Modern management of Mac computers means that users can independently download the required applications as part of an internal app store. Apart from that, any problem which may eventuate can be solved on its own – all you need to do is to choose the corrective function. Additionally, Apple supports BYOD (Bring Your Own Device) politics, where you can separate private and business elements. Thanks to this, the company has a guarantee of security, and the employee’s privacy is fully secured.
This is another area where a lot of myths arise. We can still hear that there are no viruses which could infect Apple devices. But is this true? Unfortunately not. There are viruses which can be dangerous for devices running on iOS or macOS, but fortunately the built-in security system efficiently repels those kind of attacks.
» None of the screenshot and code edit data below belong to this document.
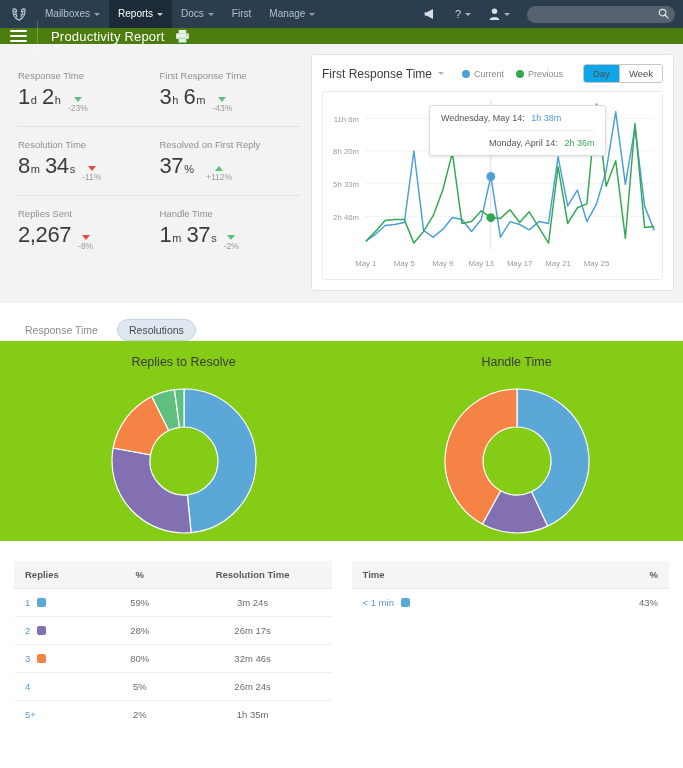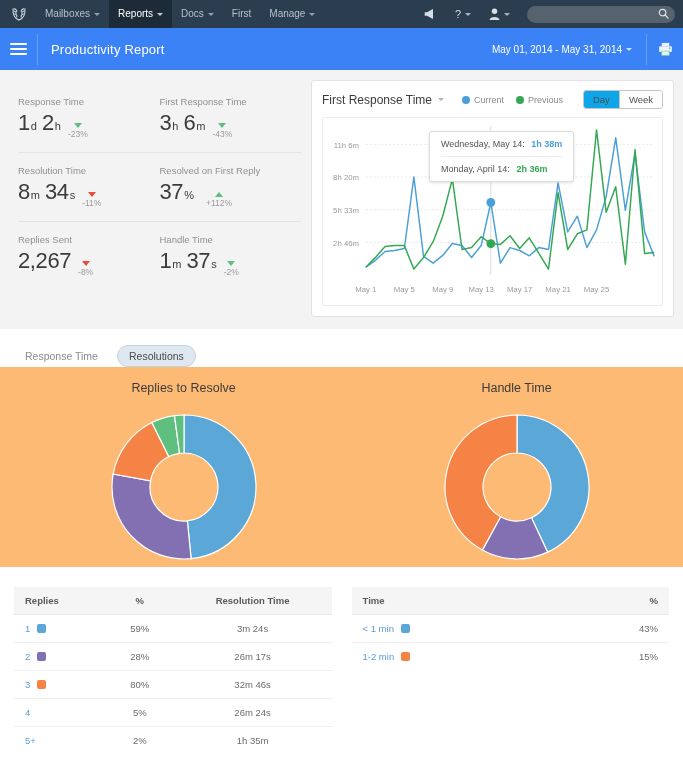"Productivity Report" .greenbar { background: #3b82f6 -> #4d7c0f; height: 42px -> 16px }
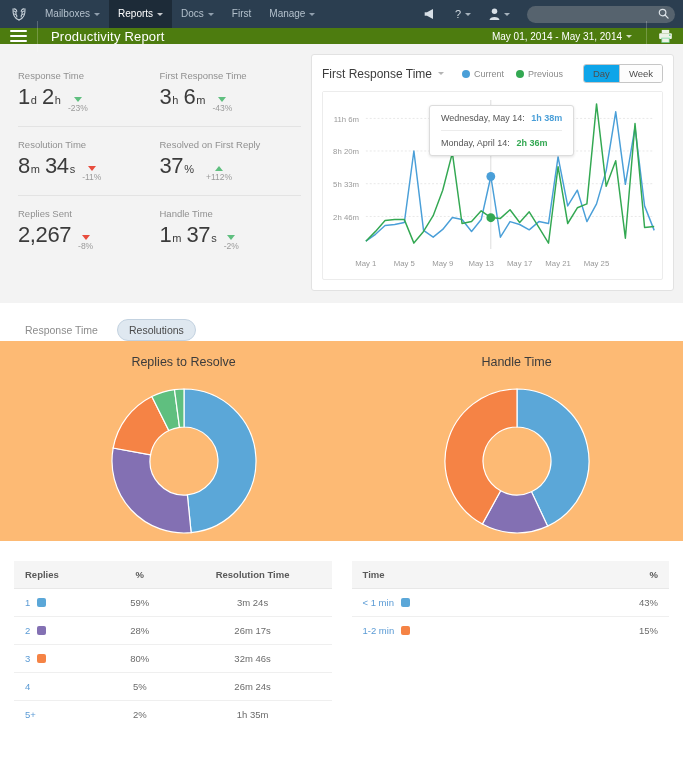"May 01, 2014 - May" div.date-range { html: <div> <span>May 01, 2014 - May 31, 2014</span> <i></i> </div> -> none }
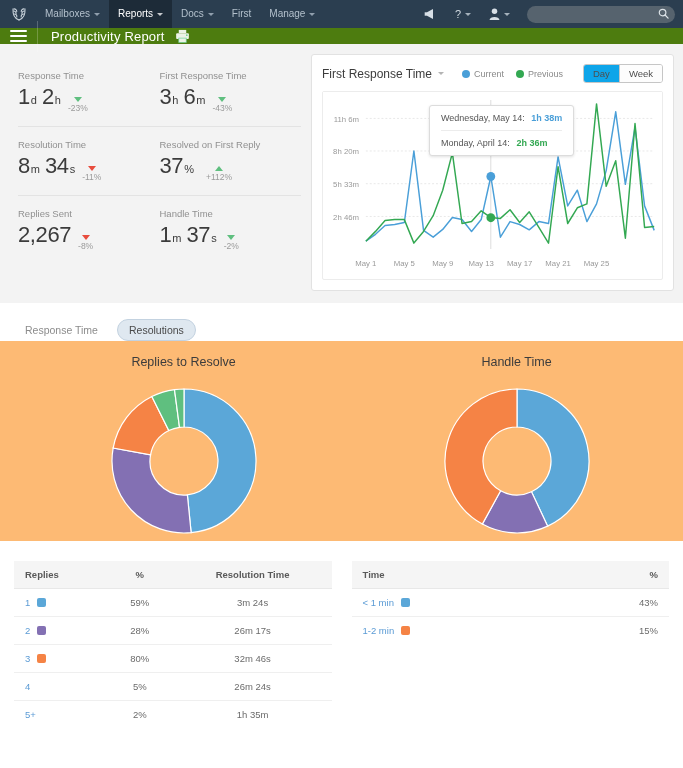"1h 38m" .tt-val { font-weight: bold -> normal }
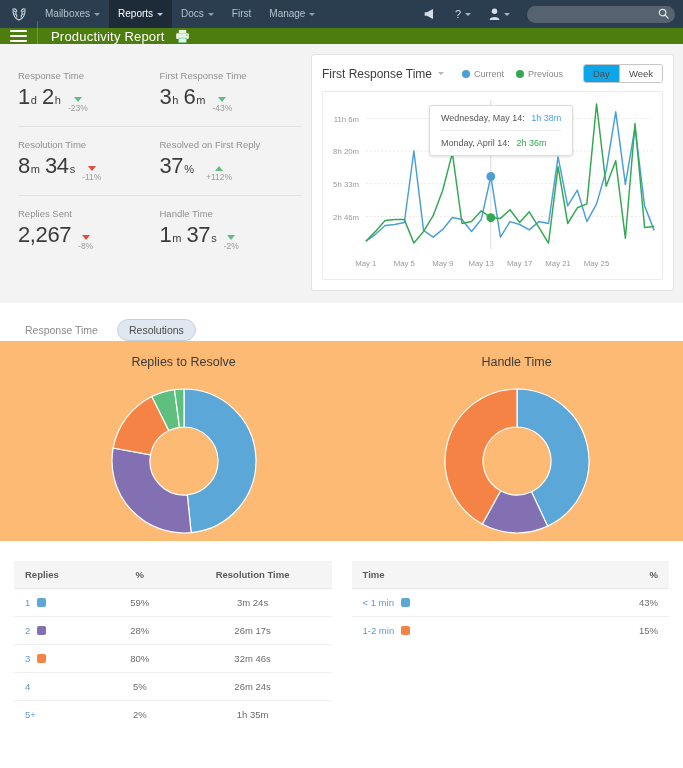"Monday, April 14: 2h 36m" .tt-row + .tt-row { margin-left: none -> 48px }
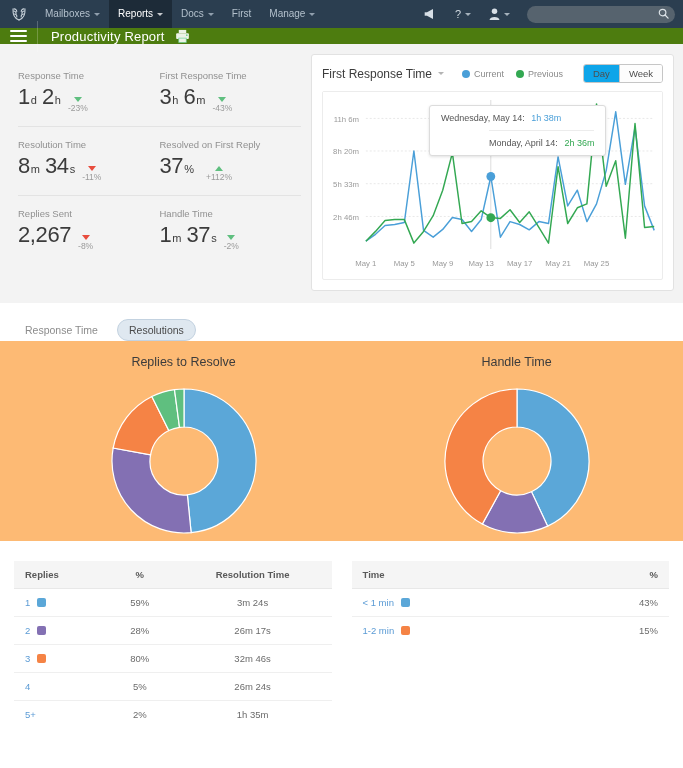"Replies to Resolve" .donuts { background: #fdba74 -> #84cc16 }
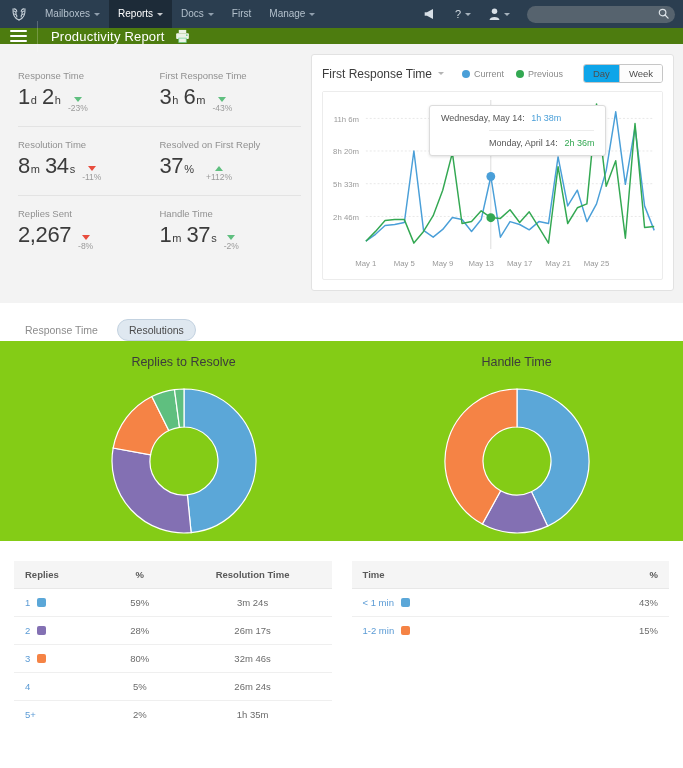"1-2 min" tr { html: <tr> <td>1-2 min<span></span></td> <td>15%</td> </tr> -> none }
The security of the data on the computer disk is ensured by the built-in encryption function FileVault; however the user’s security is guarded by the Gatekeeper, which blocks the installation of applications from unknown developers. Another similar product is X-protect – a built-in system that protects users from malware threats. macOS also has a built-in system to create an encrypted backup, called Time Machine.
At this point, it is also worth mentioning ransomware attacks which we have heard about over the last year. The WannaCry virus, which encrypted millions of computers all over the world, was completely harmless for Apple devices. IT system administrators found out the hard way that the dependence of the entire company’s infrastructure on one operating system can be very dangerous. After the WannaCry attack, a lot of companies made the decision to buy Mac computers for their employees.
It is recommended that 15-25% of employees should use Apple devices in their daily tasks. Thanks to this, at least some of the devices will be secure in the event of a possible attack, maintaining the operational capacity of the company until the rest of the infrastructure is restored. So this is a form of protective vaccination against computer viruses – even if your company gets sick, at least it will not die.
The choice between the Mac vs. PC should definitely be considered in depth, however the main obstacle is certainly not the existing company architecture (servers running on Windows), but rather the software requirements. Most of the popular software on the market comes in versions for macOS (such as Office or Adobe Creative), but more specialized business systems may not have these versions. Therefore, it’s necessary to check all the systems used at your company and only then decide on the introduction (or otherwise) of Macs in your organization.